Jede der japanischen Kampfkünste hat sicherlich ihre technischen und theoretischen Besonderheiten, aber selbst wenn man das berücksichtigt, so nimmt Aikido eine Sonderstellung ein. Die meisten der Eigenheiten von Aikido kann man mit Negationen beschreiben: in Aikido gibt es keinen Wettkampf, keine Angriffstechniken, keinen Gegner, man gebraucht keine Körperkraft, und es ist nicht möglich, den Weg abzukürzen. Selbst die grundlegendsten Bewegungen von Aikido sind schwer zu lernen, und es gibt wohl wenige, die von sich sagen, dass sie — selbst nach mehreren Jahrzehnten Training — Aikido auch nur teilweise beherrschen. Man könnte also Aikido fast als völlig unmöglich bezeichnen. Der Weg ist lang bis zu den kurzen Augenblicken, da die eigenen Bewegungen sich nicht mehr plump anfühlen, und noch länger bis zu den seltenen Momenten, da man auch Harmonie mit den Bewegungen des Trainingspartners erfährt.
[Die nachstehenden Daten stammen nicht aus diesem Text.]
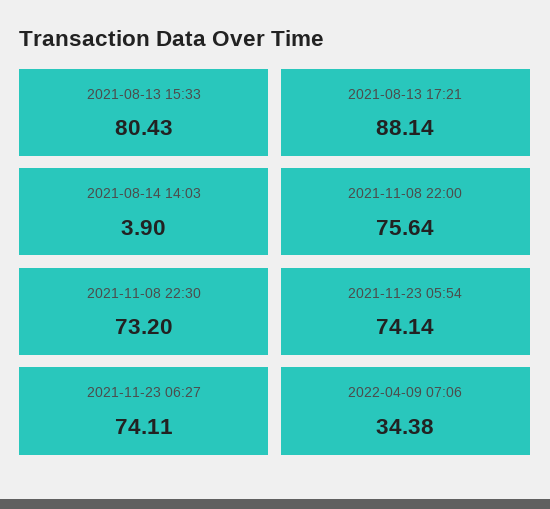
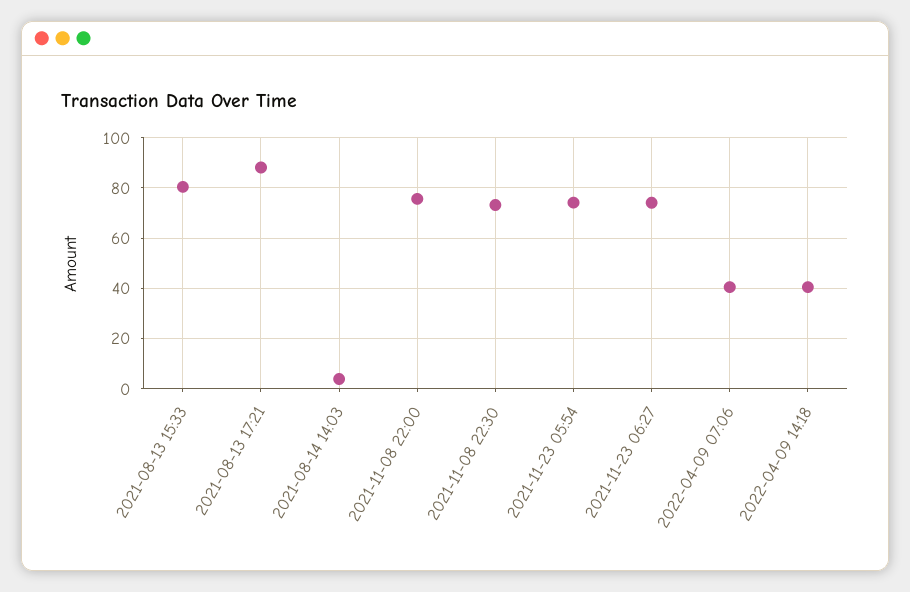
2022-04-09 07:06: 34.38 -> 40
2022-04-09 14:18: none -> 40

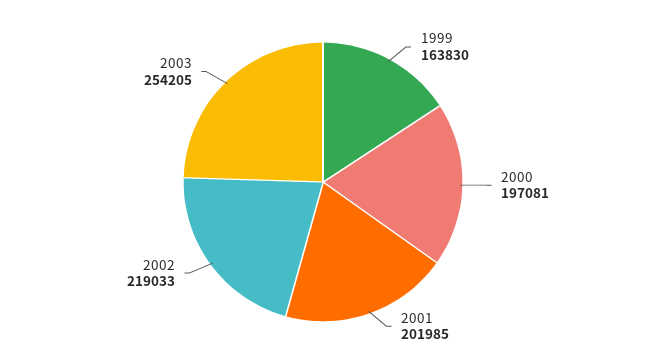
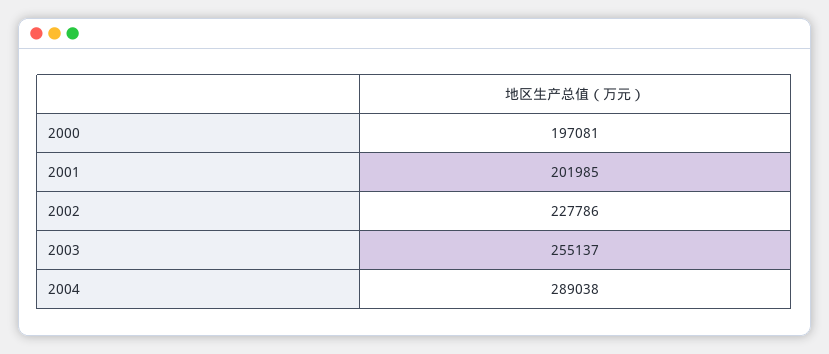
1999: 163830 -> none
2002: 219033 -> 227786
2003: 254205 -> 255137
2004: none -> 289038

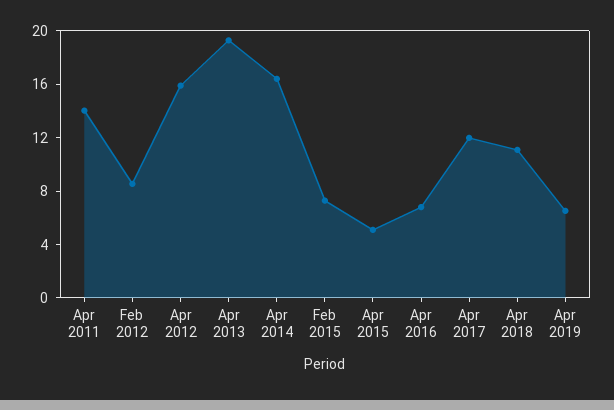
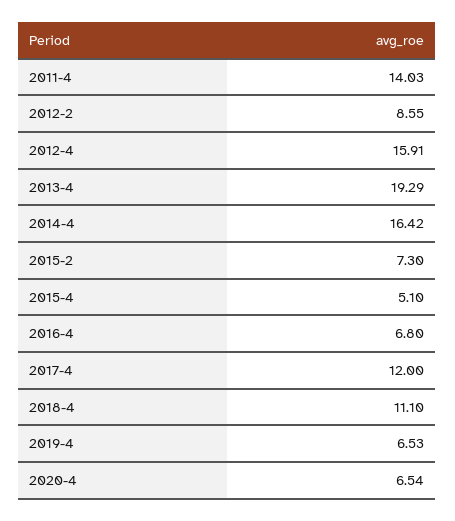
2020-4: none -> 6.54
Deshalb kann man leicht fragen, warum es überhaupt Menschen gibt, die sich darin versuchen. Nun, die bei Aikido bleiben — und das sind nicht überwältigend viele — scheinen gerade von den Schwierigkeiten angezogen zu sein. Die moderne Welt bietet viel zu oft leicht errungene Beute, mit blendendem Äußeren und schalem Inhalt. Manche möchten deshalb auf etwas setzen, was auf der Oberfläche nicht glänzt oder sogar fast abweisend zu sein scheint, dessen Inneres aber womöglich etwas völlig anderes birgt. Es gibt zwar im Aikido eine Vielzahl von Techniken und Trainingsformen, doch sein sichtbarer Teil ist nur die Spitze des Eisbergs. Es ist sein Inneres, das eigentlich umfangreich ist, und je weiter man in der eigenen Entwicklung kommt, desto anspruchsvoller wird auch das Training. Der Anfänger ahnt die Komplexität von Aikido vielleicht, kann sie aber unmöglich in ihrer Gänze erkennen. Sie zeigt sich nur schrittweise, so wie eine Landschaft sich desto mehr dem Blick öffnet, je höher man steigt.
Stefan Stenudd, Berlin Lehrgang, 2002. Foto: Larry Kwolek.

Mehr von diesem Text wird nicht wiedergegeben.